After some soul searching, Votruba decided to retire and move to Coeur d’Alene, Idaho, where he has some family that just retired and are moving there. Plus, the fact his wife’s best friend from high school lives there sealed the deal.
Votruba said that although Django has several more good years of service in him, the department decided it would be best if they retired together.
“They didn’t want to put him through the stress of another handler. It’s time consuming, the recertifying of being put with another handler. So with my retirement they decided for him to retire to me, so that he could be a happy dog, allowed to play. I just found out he loves to play in the snow, and where I’m going, there’s lots of snow,” he said.
“We’ve built such a bond. He’s with me 24/7. He’s with me at home. He sees me every day. Where I go, he goes. Except maybe when I go run errands and he stays at home in the crate, he’s by my side, he’s my hip attachment. He actually bonded to me a lot faster than I thought he would. He’s just been absolutely amazing. I’m glad the city allowed him to retire along with me,” Votruba said.
Votruba said Crescent City has no replacement yet for Django. K9 Kai remains on the force with Officer Lopez.

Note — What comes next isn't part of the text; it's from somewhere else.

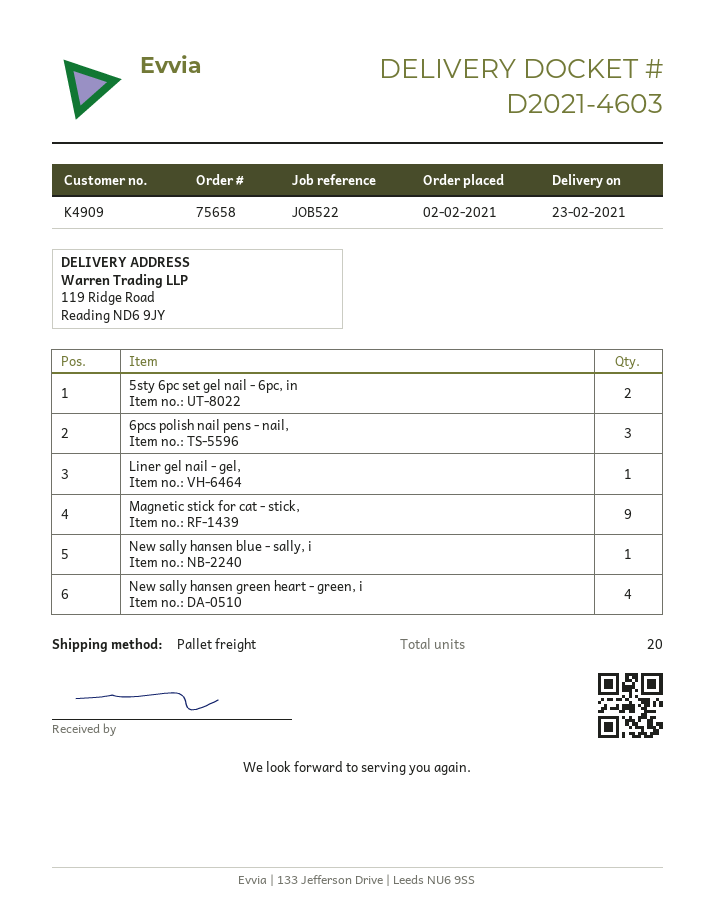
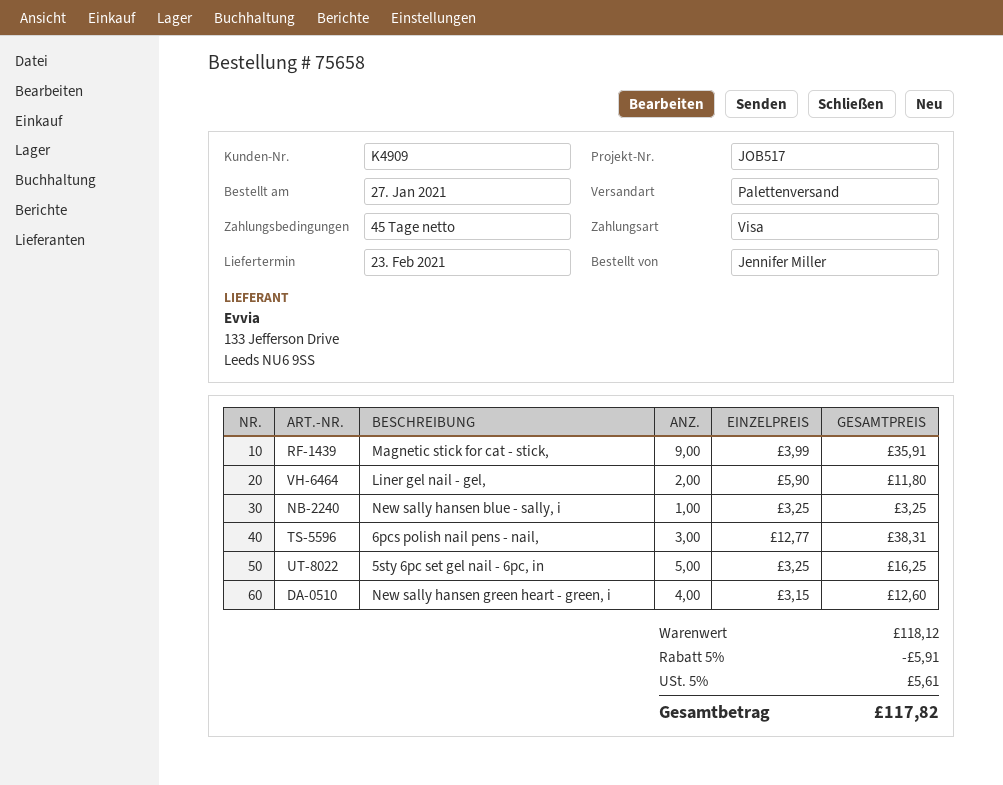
order date: 2021-02-02 -> 2021-01-27
reference: JOB522 -> JOB517
5sty 6pc set gel nail - 6pc, in: 2 -> 5
Liner gel nail - gel,: 1 -> 2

“Kai is youngest of our dogs and is becoming quite the rockstar,” Votruba said. “I am very grateful to city of Crescent City to give me the opportunity to shine and do something I’ve always wanted to do. And give me the tools to succeed at it. Like I told the City Council, take good care of my crew. They’re a great crew to work with, who love their job as much as I loved mine. Help them grow. I think we’ll continue to see amazing things from this group in the community. I wish them the best.”